(Version difference data)
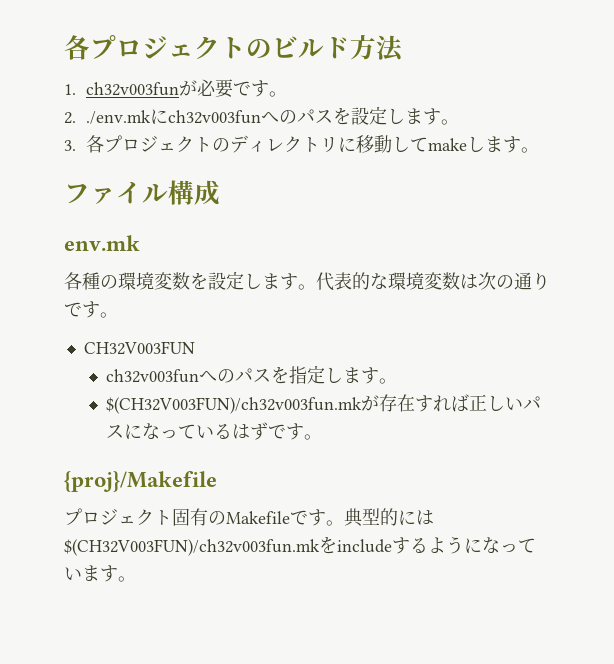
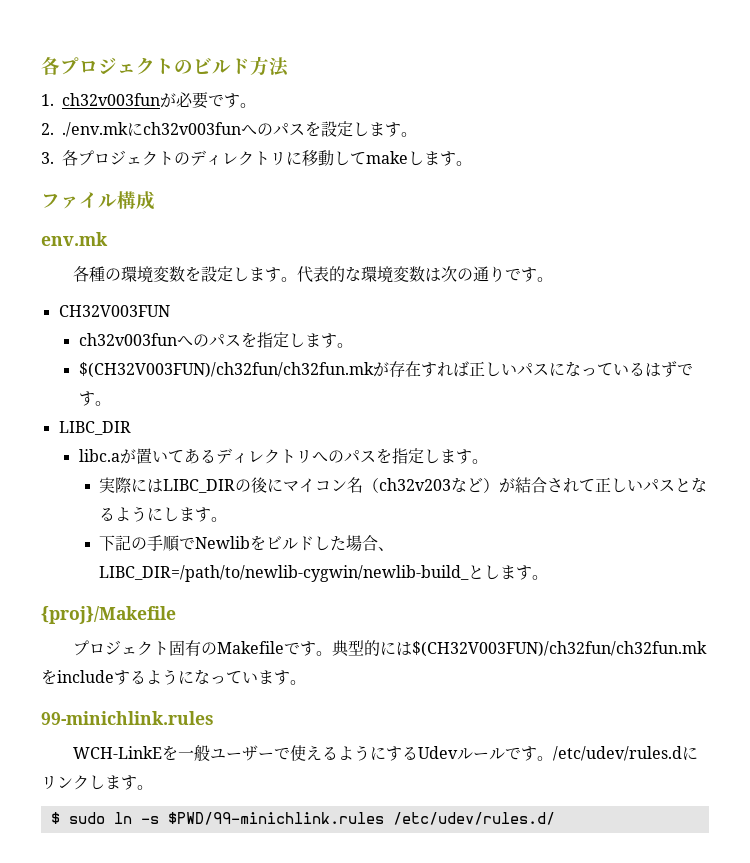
- $(CH32V003FUN)/ch32v003fun.mkが存在すれば正しいパスになっているはずです。
+ $(CH32V003FUN)/ch32fun/ch32fun.mkが存在すれば正しいパスになっているはずです。
+ LIBC_DIR
+ libc.aが置いてあるディレクトリへのパスを指定します。
+ 実際にはLIBC_DIRの後にマイコン名（ch32v203など）が結合されて正しいパスとなるようにします。
+ 下記の手順でNewlibをビルドした場合、LIBC_DIR=/path/to/newlib-cygwin/newlib-build_とします。
- 典型的には$(CH32V003FUN)/ch32v003fun.mkをincludeするようになっています。
+ 典型的には$(CH32V003FUN)/ch32fun/ch32fun.mkをincludeするようになっています。
+ 99-minichlink.rules
+ WCH-LinkEを一般ユーザーで使えるようにするUdevルールです。/etc/udev/rules.dにリンクします。
+ $ sudo ln -s $PWD/99-minichlink.rules /etc/udev/rules.d/

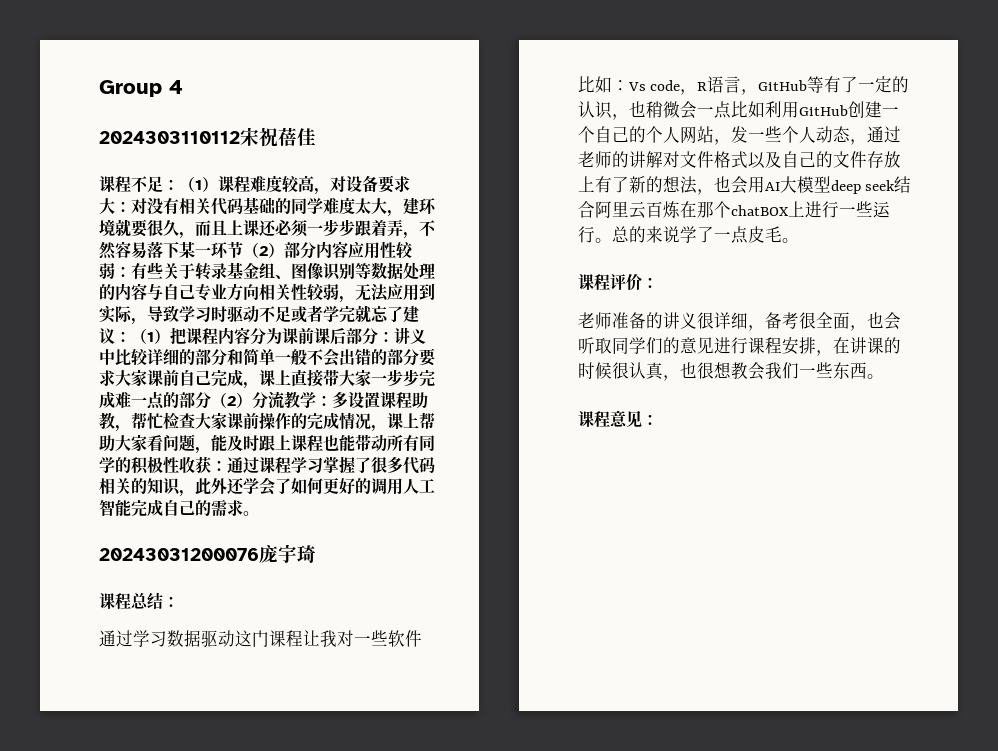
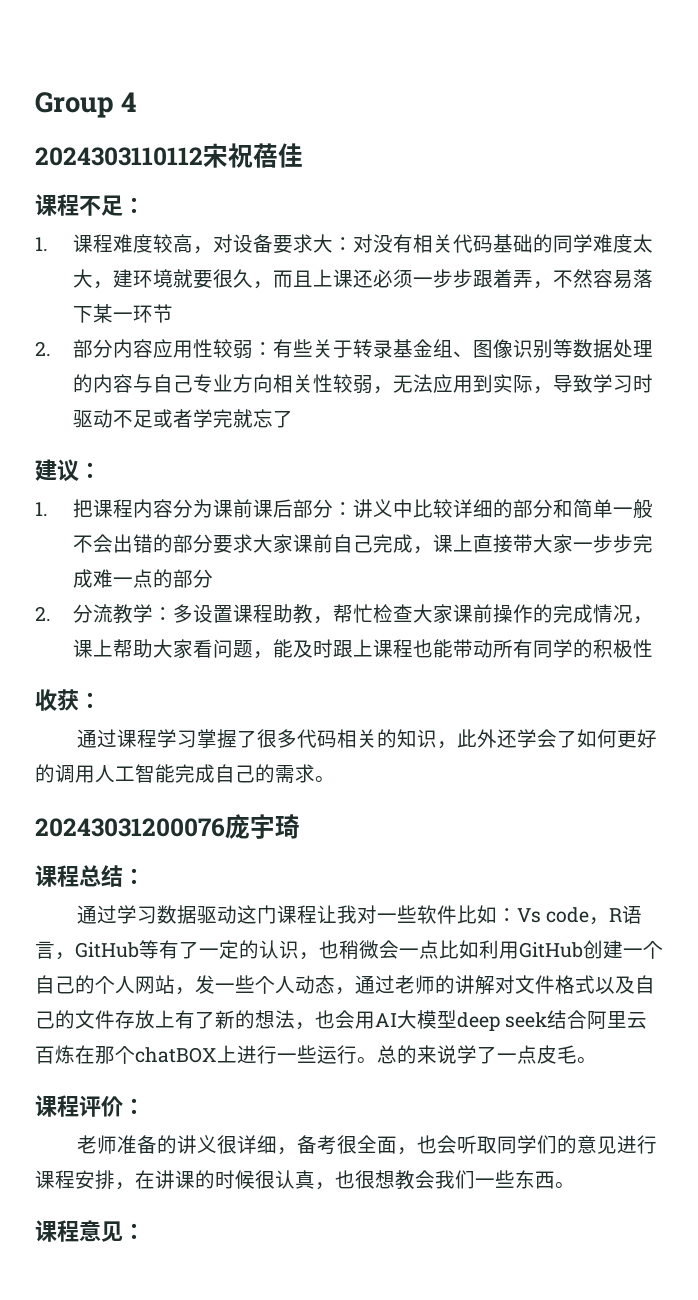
- 课程不足：（1）课程难度较高，对设备要求大：
+ 课程不足：
+ 1.课程难度较高，对设备要求大：
- 对没有相关代码基础的同学难度太大，建环境就要很久，而且上课还必须一步步跟着弄，不然容易落下某一环节（2）部分内容应用性较弱：
+ 对没有相关代码基础的同学难度太大，建环境就要很久，而且上课还必须一步步跟着弄，不然容易落下某一环节
+ 2.部分内容应用性较弱：
- 有些关于转录基金组、图像识别等数据处理的内容与自己专业方向相关性较弱，无法应用到实际，导致学习时驱动不足或者学完就忘了建议：（1）把课程内容分为课前课后部分：
+ 有些关于转录基金组、图像识别等数据处理的内容与自己专业方向相关性较弱，无法应用到实际，导致学习时驱动不足或者学完就忘了
+ 建议：
+ 1.把课程内容分为课前课后部分：
- 讲义中比较详细的部分和简单一般不会出错的部分要求大家课前自己完成，课上直接带大家一步步完成难一点的部分（2）分流教学：
+ 讲义中比较详细的部分和简单一般不会出错的部分要求大家课前自己完成，课上直接带大家一步步完成难一点的部分
+ 2.分流教学：
- 多设置课程助教，帮忙检查大家课前操作的完成情况，课上帮助大家看问题，能及时跟上课程也能带动所有同学的积极性收获：通过课程学习掌握了很多代码相关的知识，此外还学会了如何更好的调用人工智能完成自己的需求。
+ 多设置课程助教，帮忙检查大家课前操作的完成情况，课上帮助大家看问题，能及时跟上课程也能带动所有同学的积极性
+ 收获：
+ 通过课程学习掌握了很多代码相关的知识，此外还学会了如何更好的调用人工智能完成自己的需求。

YOUR TASK: Without including any pictures, output all the entries above exactly.

TASK RESULT:
- $(CH32V003FUN)/ch32v003fun.mkが存在すれば正しいパスになっているはずです。
+ $(CH32V003FUN)/ch32fun/ch32fun.mkが存在すれば正しいパスになっているはずです。
+ LIBC_DIR
+ libc.aが置いてあるディレクトリへのパスを指定します。
+ 実際にはLIBC_DIRの後にマイコン名（ch32v203など）が結合されて正しいパスとなるようにします。
+ 下記の手順でNewlibをビルドした場合、LIBC_DIR=/path/to/newlib-cygwin/newlib-build_とします。
- 典型的には$(CH32V003FUN)/ch32v003fun.mkをincludeするようになっています。
+ 典型的には$(CH32V003FUN)/ch32fun/ch32fun.mkをincludeするようになっています。
+ 99-minichlink.rules
+ WCH-LinkEを一般ユーザーで使えるようにするUdevルールです。/etc/udev/rules.dにリンクします。
+ $ sudo ln -s $PWD/99-minichlink.rules /etc/udev/rules.d/

- 课程不足：（1）课程难度较高，对设备要求大：
+ 课程不足：
+ 1.课程难度较高，对设备要求大：
- 对没有相关代码基础的同学难度太大，建环境就要很久，而且上课还必须一步步跟着弄，不然容易落下某一环节（2）部分内容应用性较弱：
+ 对没有相关代码基础的同学难度太大，建环境就要很久，而且上课还必须一步步跟着弄，不然容易落下某一环节
+ 2.部分内容应用性较弱：
- 有些关于转录基金组、图像识别等数据处理的内容与自己专业方向相关性较弱，无法应用到实际，导致学习时驱动不足或者学完就忘了建议：（1）把课程内容分为课前课后部分：
+ 有些关于转录基金组、图像识别等数据处理的内容与自己专业方向相关性较弱，无法应用到实际，导致学习时驱动不足或者学完就忘了
+ 建议：
+ 1.把课程内容分为课前课后部分：
- 讲义中比较详细的部分和简单一般不会出错的部分要求大家课前自己完成，课上直接带大家一步步完成难一点的部分（2）分流教学：
+ 讲义中比较详细的部分和简单一般不会出错的部分要求大家课前自己完成，课上直接带大家一步步完成难一点的部分
+ 2.分流教学：
- 多设置课程助教，帮忙检查大家课前操作的完成情况，课上帮助大家看问题，能及时跟上课程也能带动所有同学的积极性收获：通过课程学习掌握了很多代码相关的知识，此外还学会了如何更好的调用人工智能完成自己的需求。
+ 多设置课程助教，帮忙检查大家课前操作的完成情况，课上帮助大家看问题，能及时跟上课程也能带动所有同学的积极性
+ 收获：
+ 通过课程学习掌握了很多代码相关的知识，此外还学会了如何更好的调用人工智能完成自己的需求。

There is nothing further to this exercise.